The problem with the data dredger’s inference is not that it uses a method with poor long-run error control. It should be clear from the replication crisis that what bothers us about P-hackers and data dredgers is that they have done a poor job in the case at hand. They have found data to agree with a hypothesized effect, but they did so by means of a method that very probably would have found some such effect (or other) even if spurious. As Popper would say, the inference has passed a weak, and not a severe test. Notice what the critical reader of a registered report is doing, whether pre-data or post-data. She looks, in effect, at the sampling distribution, the probability that one or another hypothesis, stopping point, choice of grouping variables, and so on, could have led to a false positive–even without a formal error probability computation. Psychologist Daniël Lakens—our August 20 presenter—suggests that the “severity argument currently provides one of the few philosophies of science that allows for a coherent conceptual analysis of the value of preregistration” (2019, 225)). Links to the video and slides of his excellent talk are below the Notes. Thus, the replication crisis has had the constructive upshot of supplying a rationale never made entirely clear by significance testers.
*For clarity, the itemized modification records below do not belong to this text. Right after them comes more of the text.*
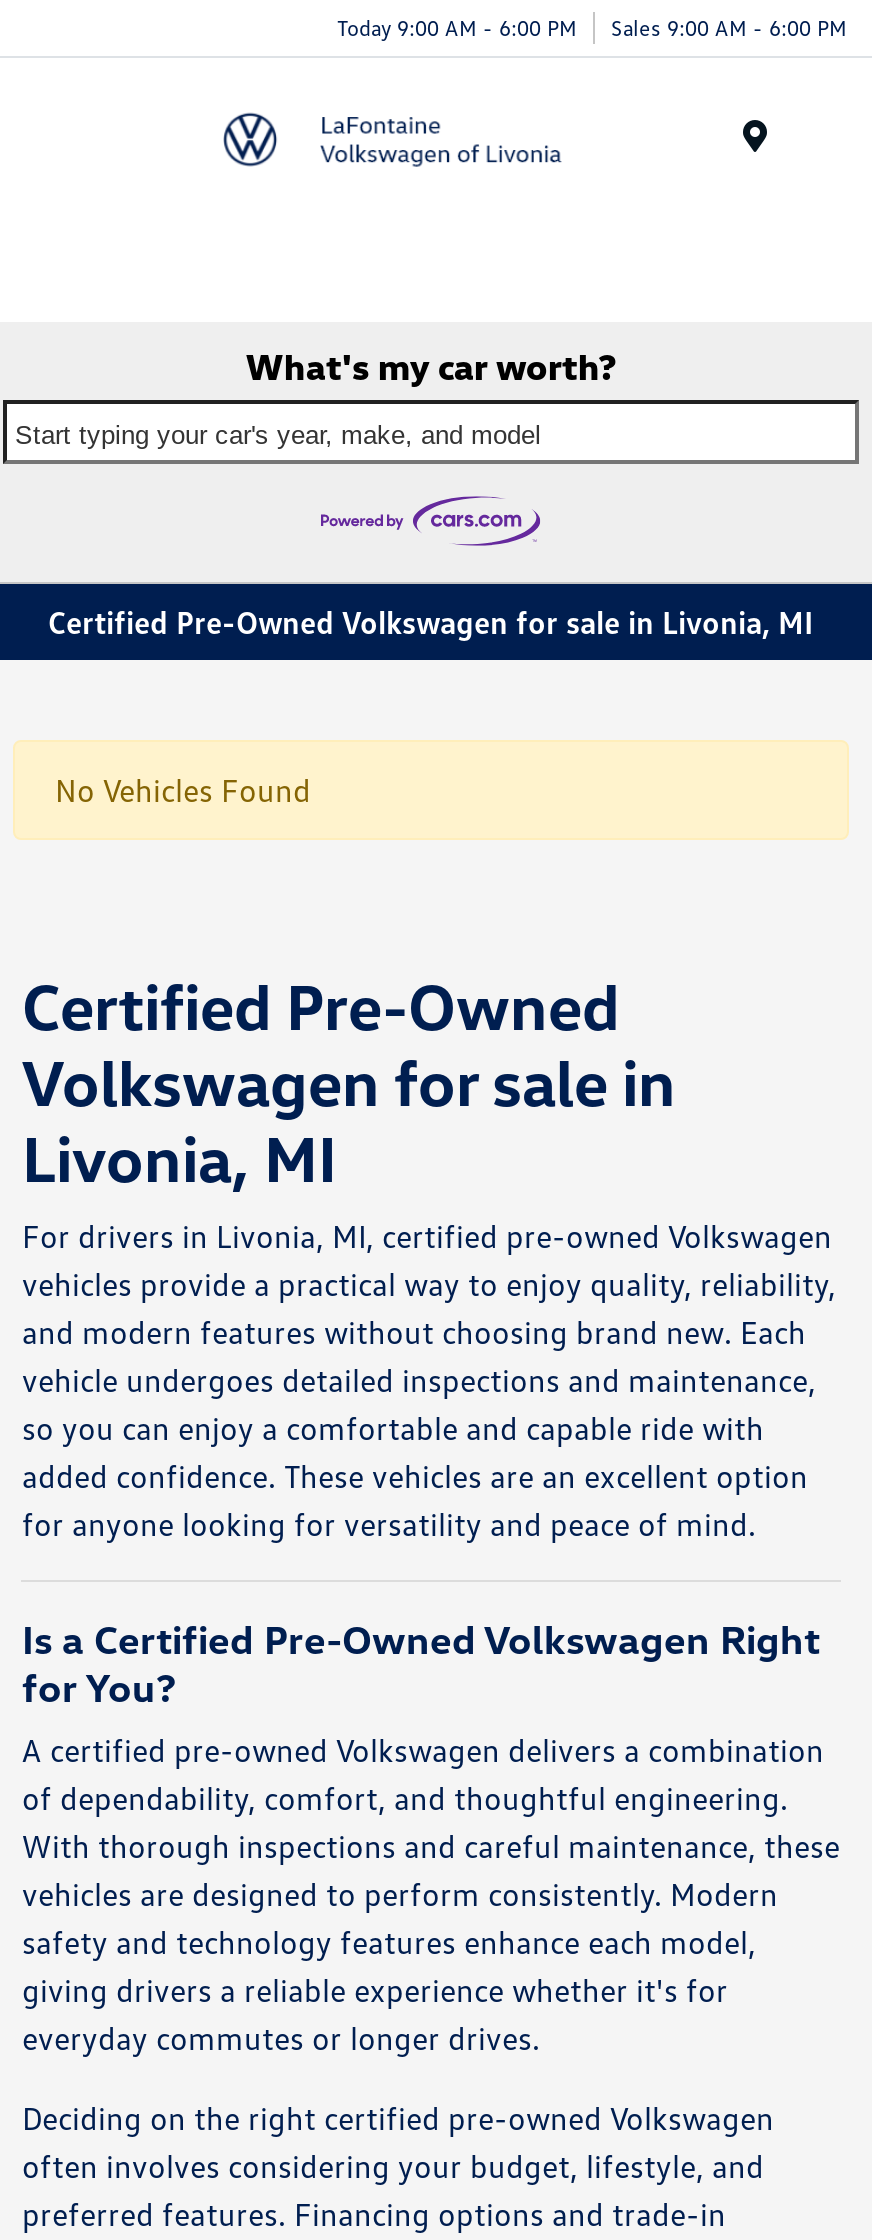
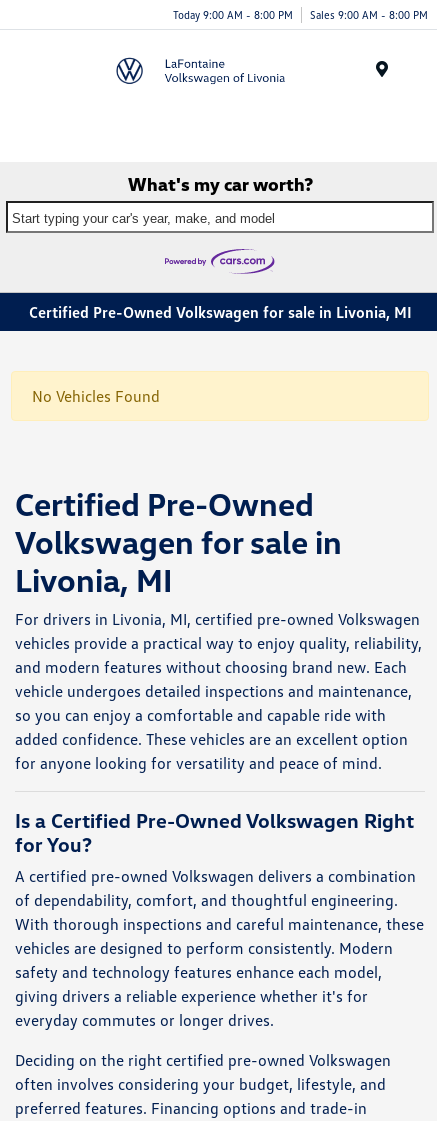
- Today 9:00 AM - 6:00 PM
+ Today 9:00 AM - 8:00 PM

- Sales 9:00 AM - 6:00 PM
+ Sales 9:00 AM - 8:00 PM
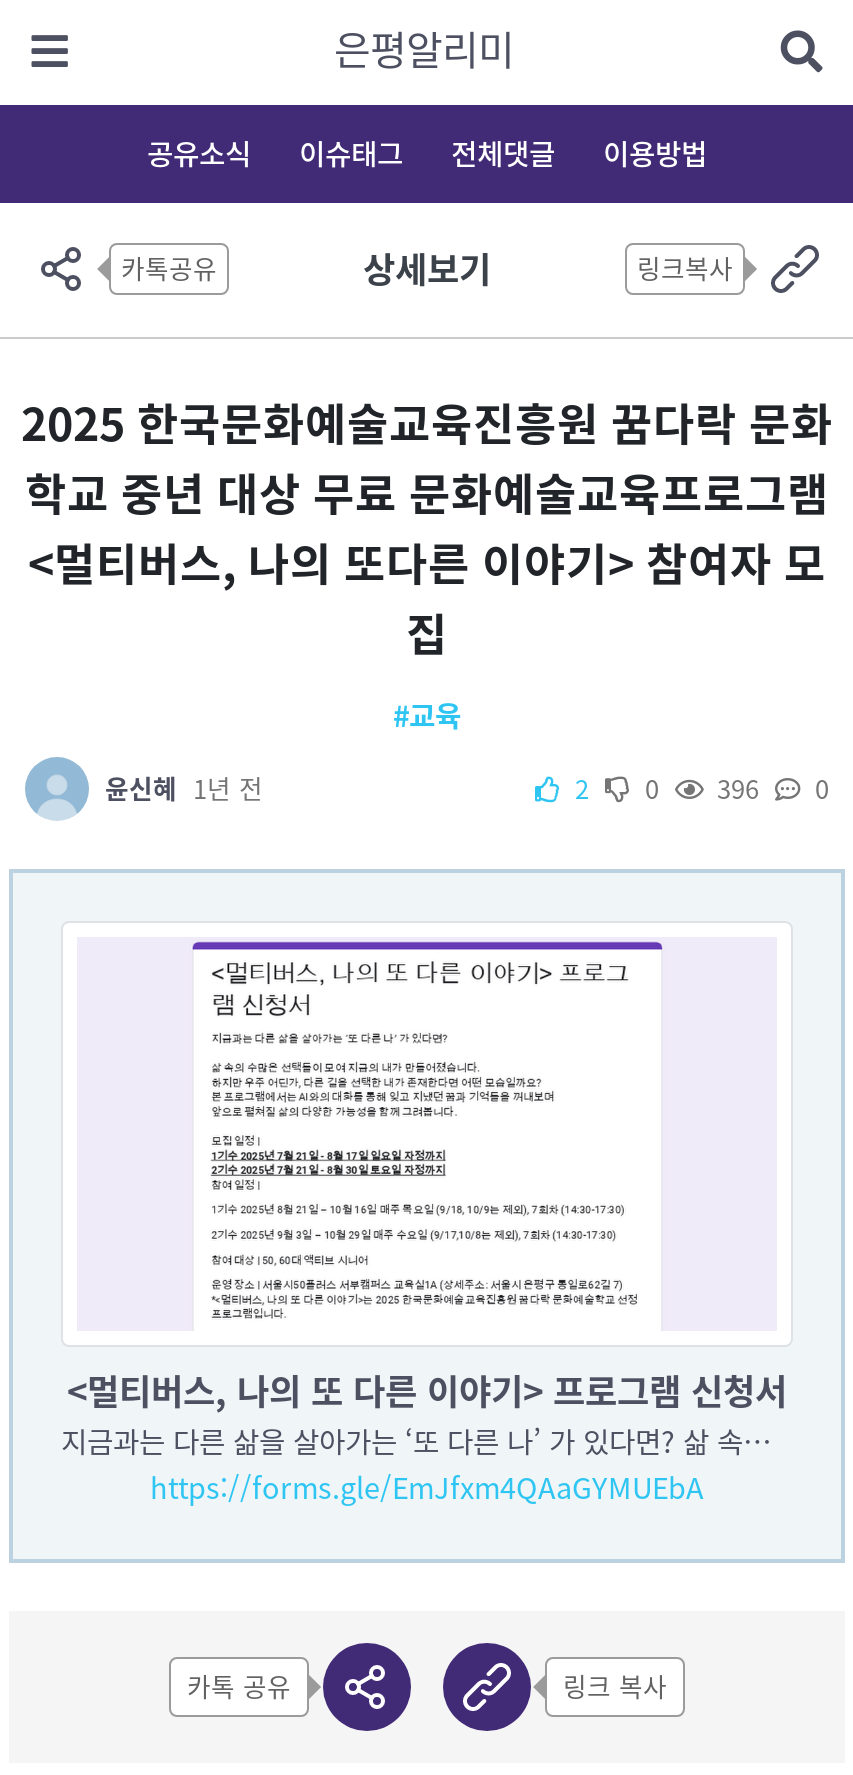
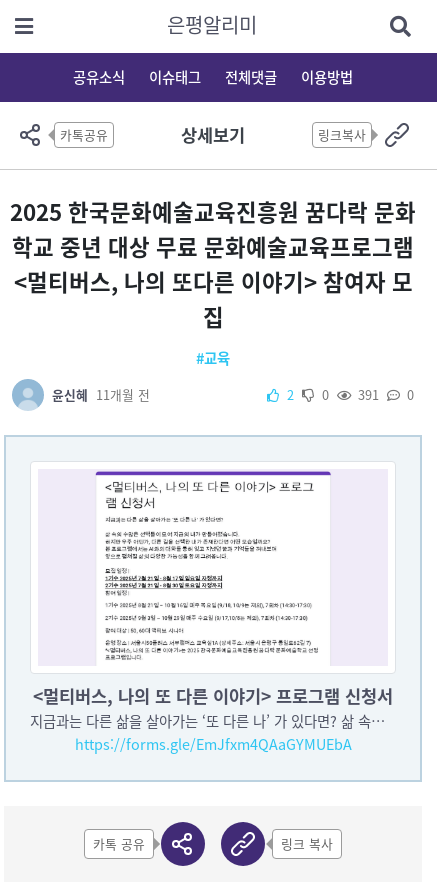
- 윤신혜 1년 전
+ 윤신혜 11개월 전

- 2 0 396 0
+ 2 0 391 0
Ironically, however, statistical significance tests are mired in more controversy than ever.

One final remark: It’s important to see that in many contexts the “same” data can be used to erect a model or claim as well provide a warranted test of the claim. (I put quotes around “same”, because the data are actually remodeled.) Examples include: using data to test statistical model assumptions, DNA matching, reliable estimation procedures. It may even be guaranteed that a method will output a claim or model in accordance with data. The problem is not guaranteeing agreement between data and a claim, the problem is doing so even though the claim is false or specifiably false. We shouldn’t confuse cases where we’re trying to determine if there even is a real effect that needs explaining—arguably, the key role for statistical significance tests–and cases where we have a known effect, and are seeking to explain it. In the latter case, we must use the known effect in arriving at and testing proposed explanations.

NOTES:

[1] Alexander Bird (King’s College London), Mark Burgman (Imperial College London), Daniele Fanelli (London School of Economics and Political Science), Roman Frigg (London School of Economics and Political Science), David Hand (Imperial College London), Christian Hennig (University of Bologna), Katrin Hohl (City University London), Daniël Lakens (Eindhoven University of Technology), Deborah Mayo (Virginia Tech), Richard Morey (Cardiff University), Stephen Senn (Edinburgh, Scotland), Jon Williamson (University of Kent)

[2] It would be interesting to collect those non-actual wars that seem aptly described as “wars”. What is it about them?  The mommy wars, the culture wars. I occasionally find a new one that has the essence I have in mind, but I haven’t kept up a list. Please share examples in the comments. What is it they share? Or are they too different to be viewed as sharing an essence? I know one thing they share: they will not be won!

[3] I can hear some people saying, ‘you see, even the experts can’t understand them’, but I have a different theory. The fallacies have become more prevalent because of a growing tendency to interpret them through the lens of quantities that are measuring very different things, e.g., likelihood ratios or Bayes factors.

[4] A future statistics casualty to consider: Remember when 2013 was dubbed “the year of statistics”? This was partly to avoid being sidelined in the face of all the attention being given to the new kid on the block called “data science” or “data analytics”. The features that made data science so attractive—it gave answers quickly without all the qualifications and care of statistics—led statisticians to question if it was more of a pragmatic, business occupation, good at finding predictive patterns in data, but not a full-blown profession with principles as enjoyed in statistics. Yet, at the risk of losing resources, the field of statistics has rapidly merged in a variety of forms with data science. So I was surprised to see in the latest issue of Significance  that “the problems with applied data science exist because data science currently does not constitute a profession but is instead an occupation” (Steuer 2020). The problems are claimed to be rooted in a failure to incorporate both an ethics and an epistemology of data. A philosophy of data science is needed.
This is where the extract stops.